WHAT TO WORK ON ::
Begin at the line containing "ship to: Industriekade" and end at the final line of the entries. Please reproduce those lines exactly.

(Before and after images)
□ □ □ □ □ □ □

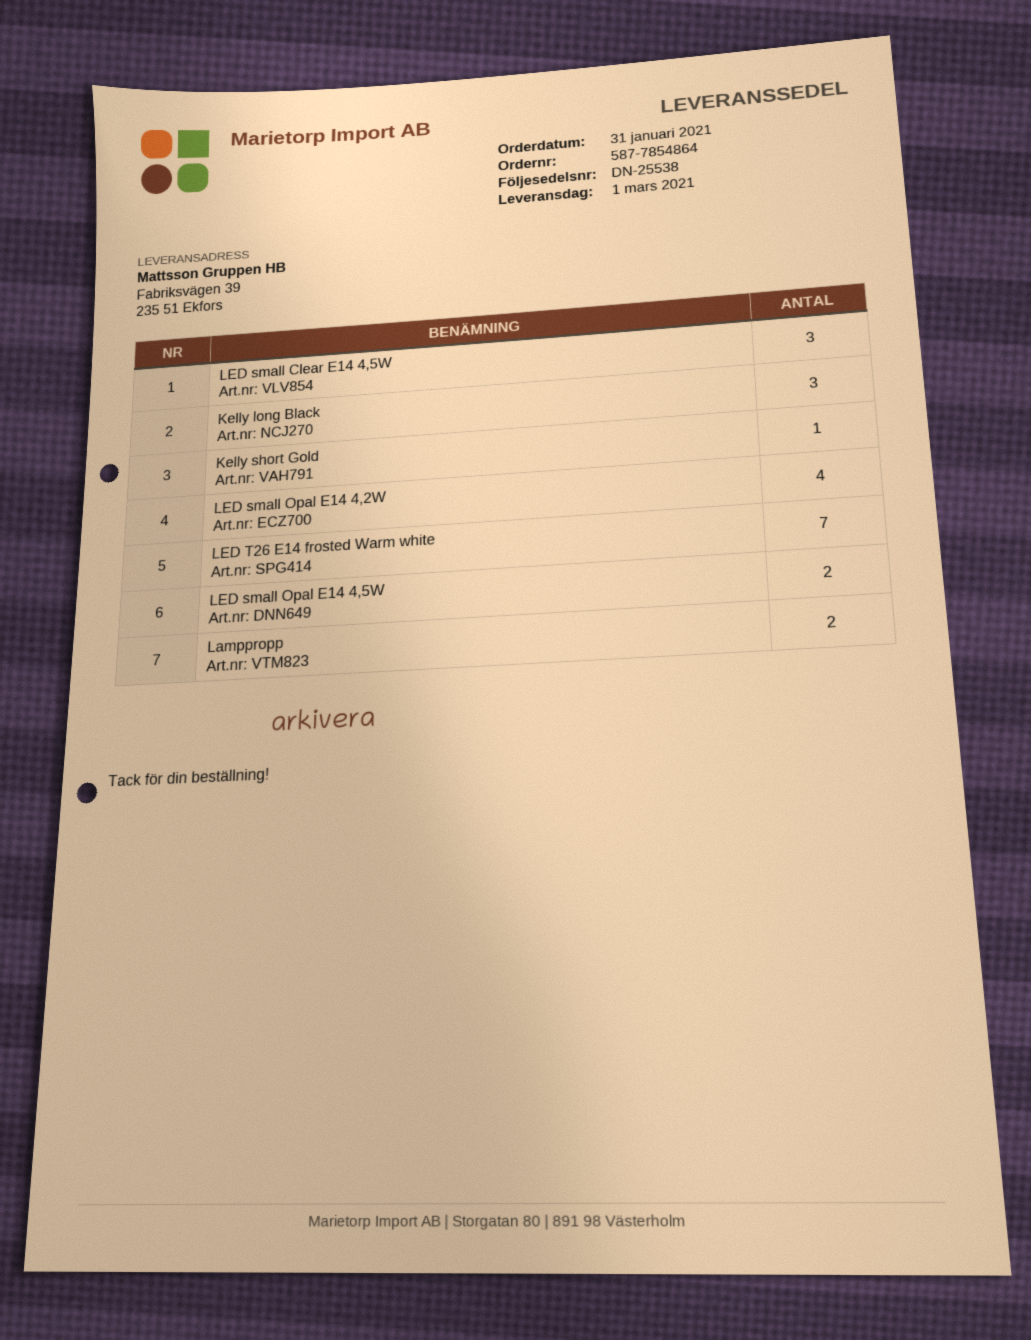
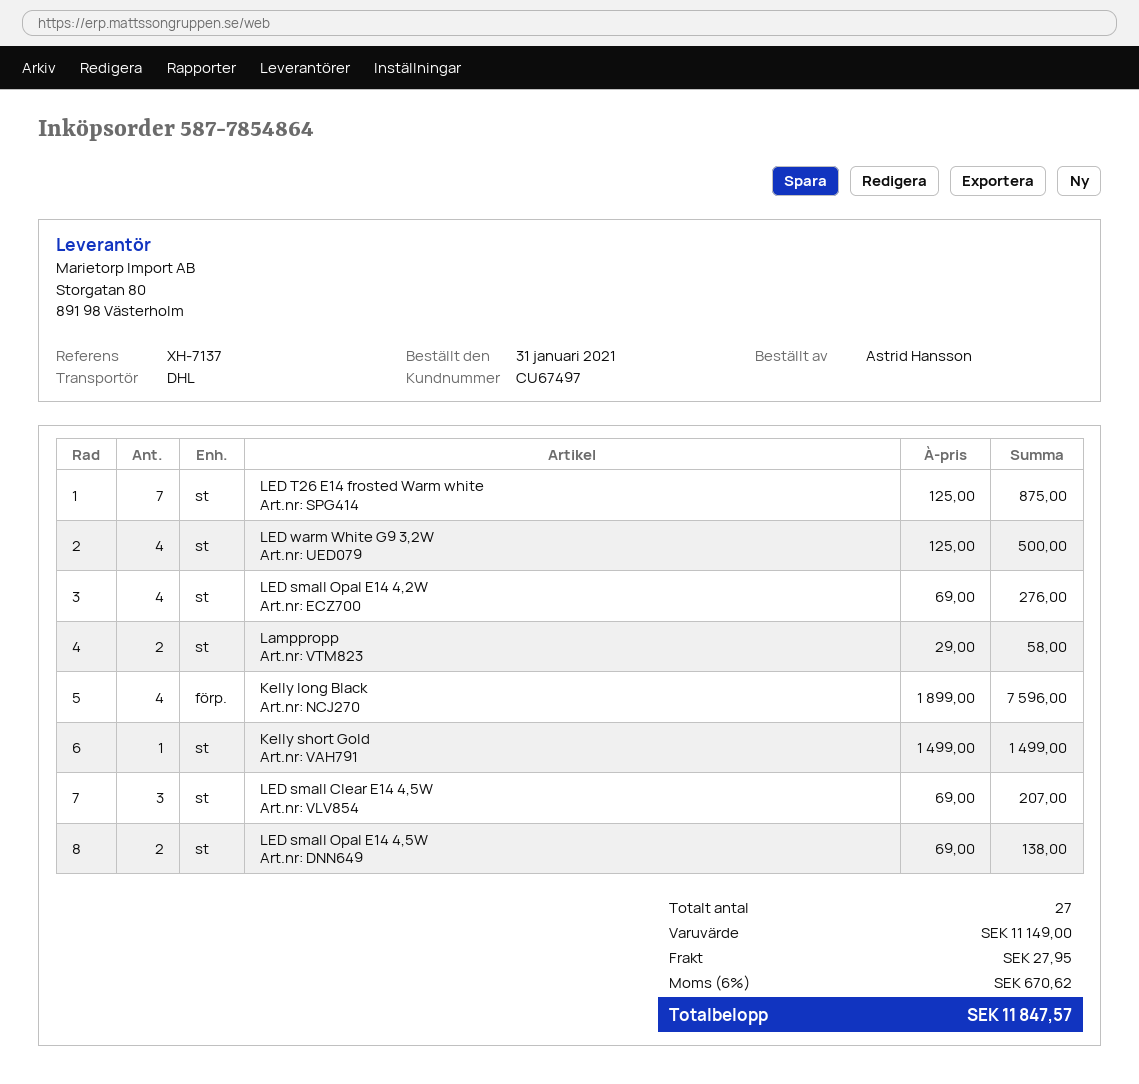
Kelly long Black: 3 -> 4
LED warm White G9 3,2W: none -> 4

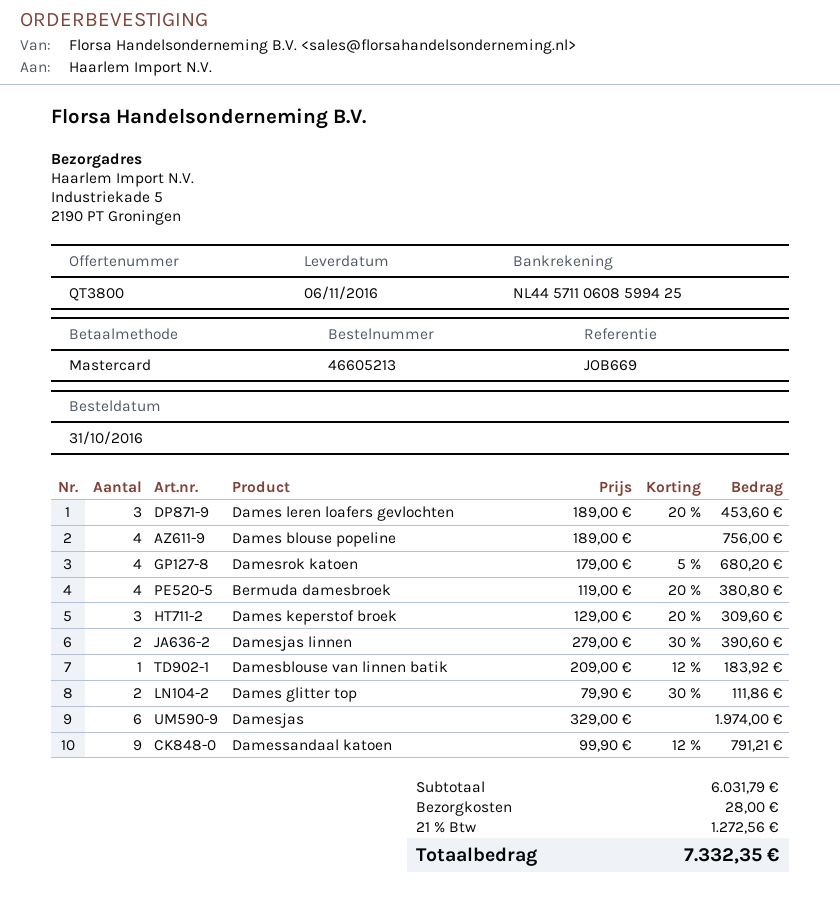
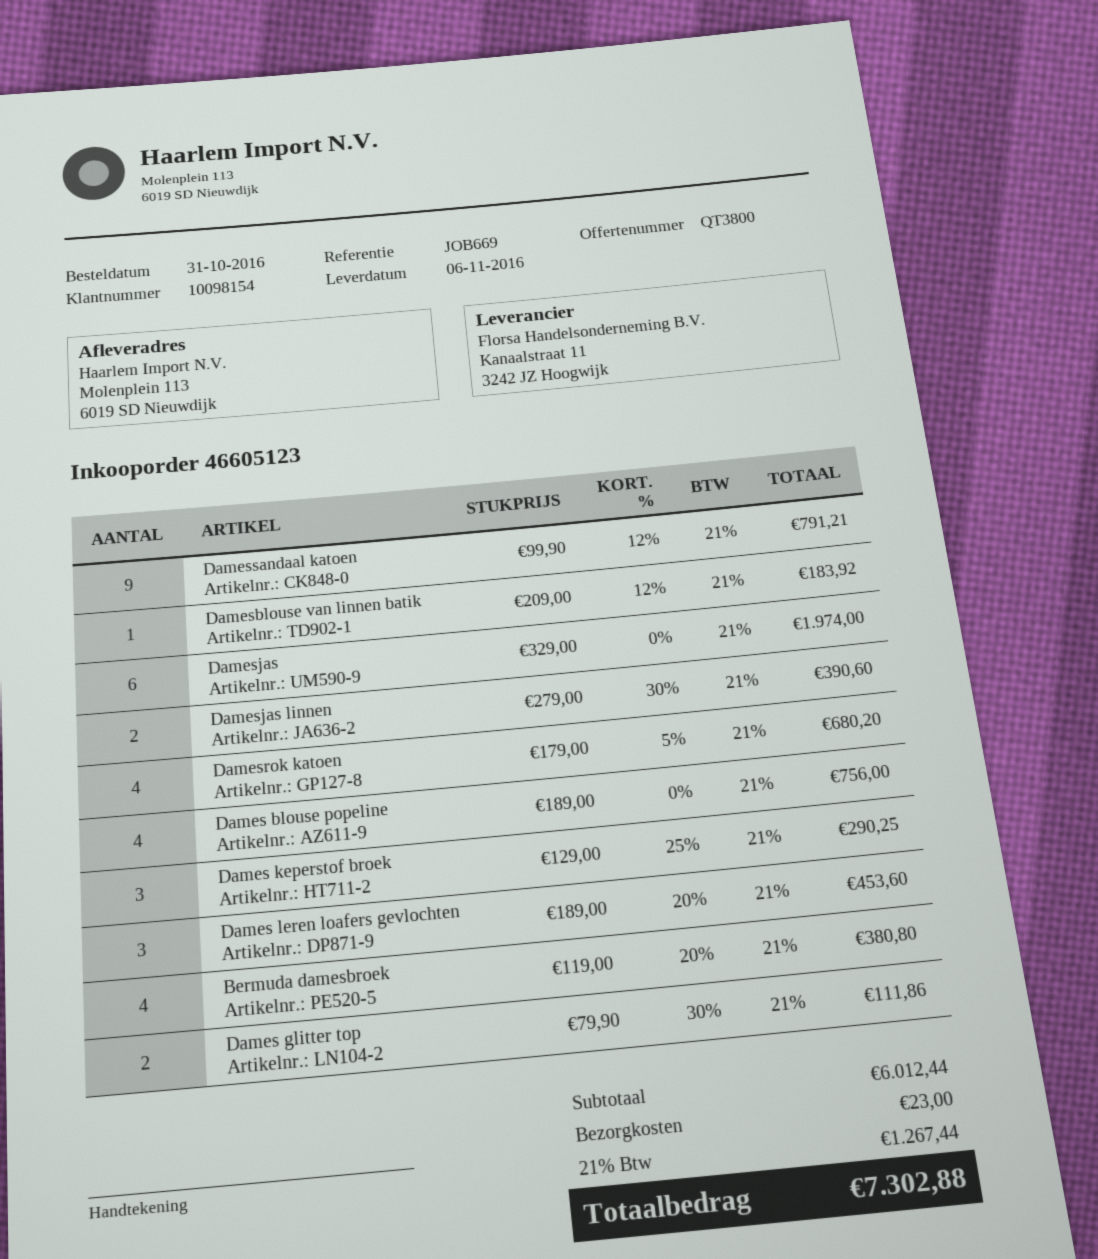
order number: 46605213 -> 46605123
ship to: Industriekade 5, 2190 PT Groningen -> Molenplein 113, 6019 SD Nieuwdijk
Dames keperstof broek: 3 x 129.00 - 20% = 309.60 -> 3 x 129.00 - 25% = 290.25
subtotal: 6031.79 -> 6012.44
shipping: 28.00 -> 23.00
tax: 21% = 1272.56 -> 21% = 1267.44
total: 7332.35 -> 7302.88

□ □ □ □ □ □ □

ANSWER FOR THIS EXERCISE ::
ship to: Industriekade 5, 2190 PT Groningen -> Molenplein 113, 6019 SD Nieuwdijk
Dames keperstof broek: 3 x 129.00 - 20% = 309.60 -> 3 x 129.00 - 25% = 290.25
subtotal: 6031.79 -> 6012.44
shipping: 28.00 -> 23.00
tax: 21% = 1272.56 -> 21% = 1267.44
total: 7332.35 -> 7302.88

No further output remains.